- Community college,
- online classes,
- traditional classes
While distance education programs continue to expand, the occurrence of higher dropout rates in those programs as compared to the same courses offered in lecture/lab settings remains a point of contention between supporters and detractors of non-traditional forms of education. This study used a foundation of research on dropout in higher education as the basis for an investigation of dropout rates in non-traditional forms of instruction in a community college setting. Course delivery formats studied included videotape-based courses, Internet-based courses, and courses offered in a self-paced laboratory environment. For each of these formats, the same course, offered in a lecture/lab setting was included as a point of comparison. The study considered whether demographic entry characteristics of students, and variables from Kember's (1995) model of student progress such as social and academic integration, external attribution, or academic integration differ between the different instructional formats.

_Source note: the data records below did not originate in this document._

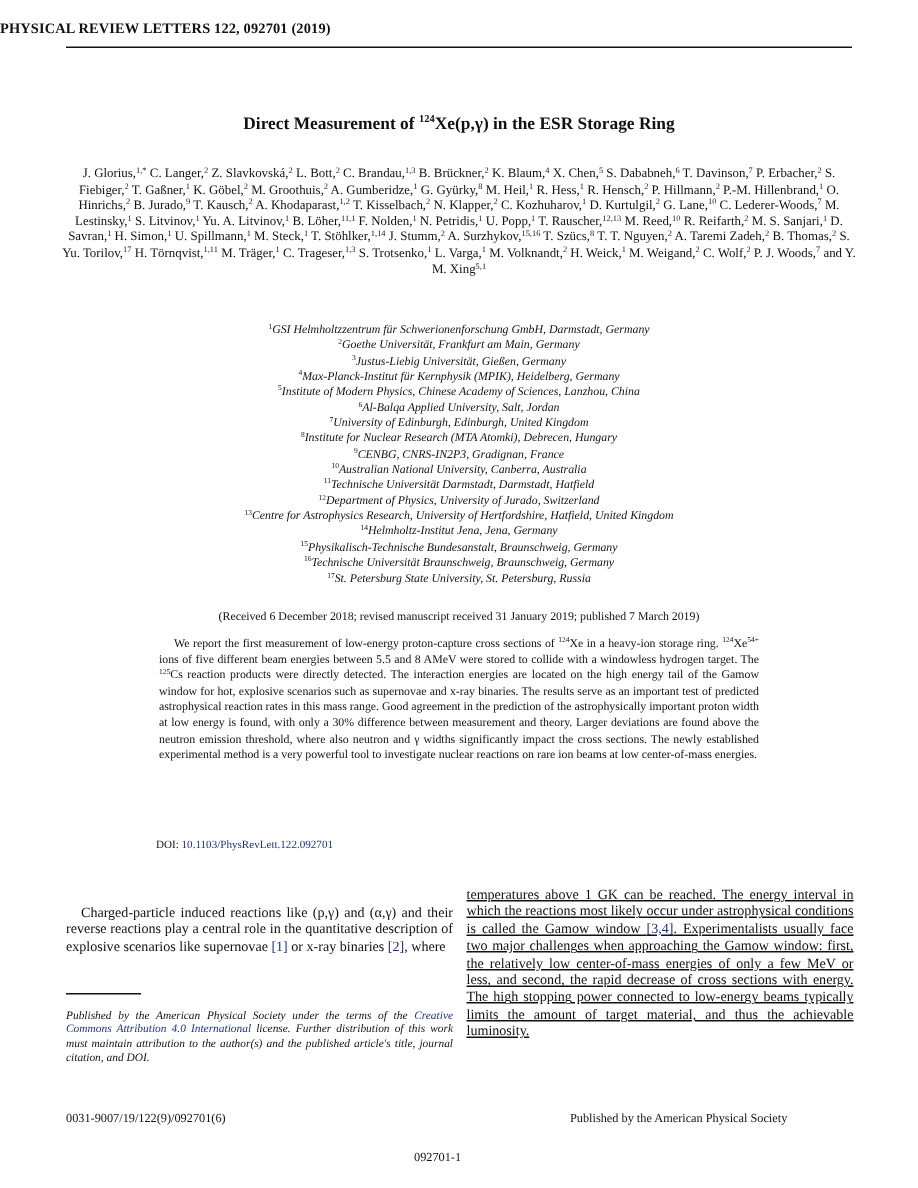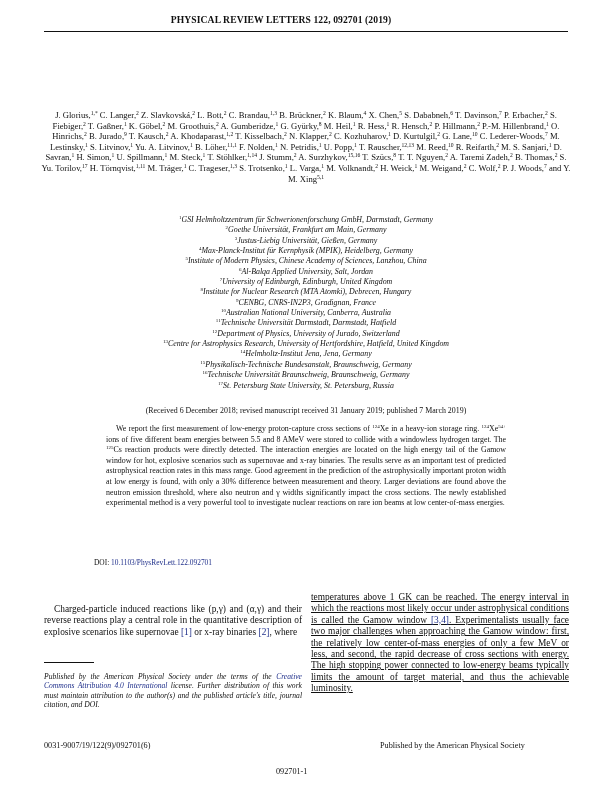"PHYSICAL REVIEW LETTERS 122, 092701" .running-head { text-align: center -> left }
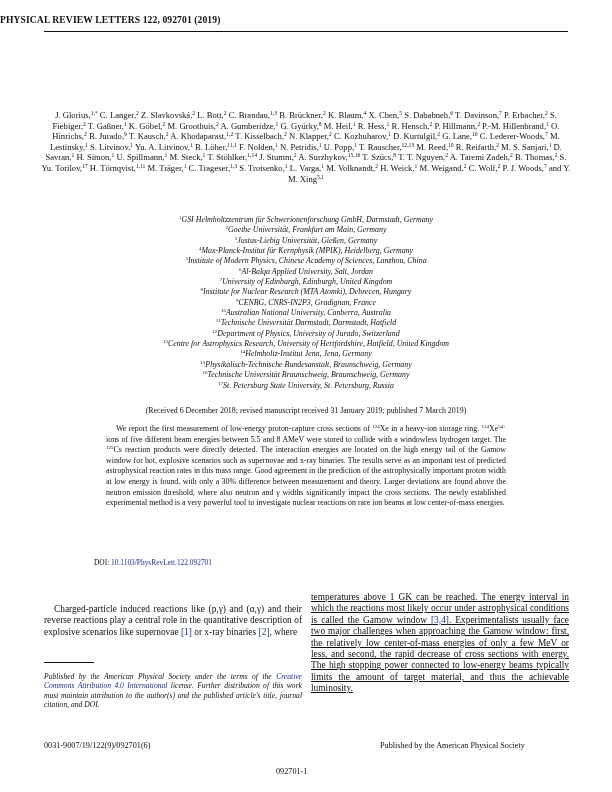"Direct Measurement of 124Xe(p,γ) in" div { html: none -> <div><span>Direct Measurement of </span><sup>124</sup><span>Xe(p,γ) in the ESR Storage Ring</span></div> }
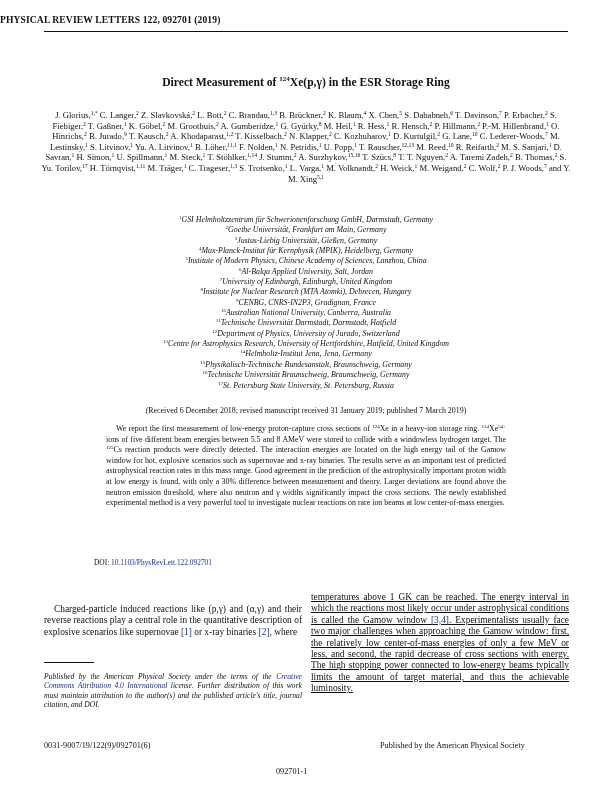"DOI: 10.1103/PhysRevLett.122.092701" .doi { left: 94px -> 104px }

Independent sample t-tests were used to compare variables between alternative format courses and equivalent courses taught in a classroom-based setting. Similar comparisons were made between those students completing and those not completing the course in the given instructional format.
Persistence rates were higher in the on-line course format than the equivalent courses in classroom settings. Self-paced and videotape-based courses had significantly lower persistence rates than their classroom equivalents. Of all the major scales from Kember's (1995) model considered, the only statistically significant difference was that students in classroom-based sections showed higher external attribution scores than their counterparts in on-line classes. None of the major scales from the model and few of the sub-scales were significantly different for comparisons within self-paced or videotape instruction or between those forms of instruction and the equivalent classroom-based courses. Of the demographic variables considered, measures of previous success in the college environment did prove to be an indicator of success in the current coursework.
Results indicate that the model did not effectively predict persistence in the courses studied and is not effective in providing insight to improvements in those persistence rates. Recommendations for future study suggest that the focus be shifted from student characteristics to course characteristics and effective instructional tools.